Sent from my iPhone using Tapatalk


----------



## Doug Gray (May 30, 2021)

Looks nice and stout


----------



## MilsurpMonkey (Jun 6, 2021)

Finally got a little time to get it off the skates and leveled. All rewired and runs like a champ, decently quiet to boot. Let the adventure begin!

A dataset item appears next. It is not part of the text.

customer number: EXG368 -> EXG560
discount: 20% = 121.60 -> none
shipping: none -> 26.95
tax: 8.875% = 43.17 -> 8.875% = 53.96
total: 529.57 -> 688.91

Sent from my iPhone using Tapatalk


----------



## Jon. B (Jun 27, 2021)

That's looking like a coincidence. I've just bought one (sight unseen) that looks almost the same as  that one of yours.
Due to pick it up in a week and it comes with the makers manual so if there is any information that will be usefull to you, you're welcome.
Mine is a "LAM 350CH"


----------



## brino (Jun 27, 2021)

@Jon. B ,

Your first post...... and it's great to see you already offering to help someone else with a manual.

Welcome to the group!

-brino


----------



## Jon. B (Jul 24, 2021)

So my Lantaine lathe has arrived and looks in reasonable condition but needs some cosmetic work. 
The promised manual is unfortunately next to useless. Quite informative as far as gear selection for threading goes and lubrication points but not even a hint as to the recommended grade of said lubricants. 
Some detailed drawings of the lathe internals are included but are not true to description so I don't think it's worth copying. 
Sorry MilsurpMonkey, better luck somewhere else hopefully


----------



## Jon. B (Jul 24, 2021)

Follow up. 
There is another thread on this forum concerning a serpentine belt conversion on a similar lathe. 
A bit off-topic but it has a link to a manual that looks quite appropriate for a late 70's Taiwanese lathe. 
Might be useful



			https://familab.org/wiki/images/1/17/Manual_Jet-Lathe-1024P%28S%29-%26-1236P%28S%29.pdf


----------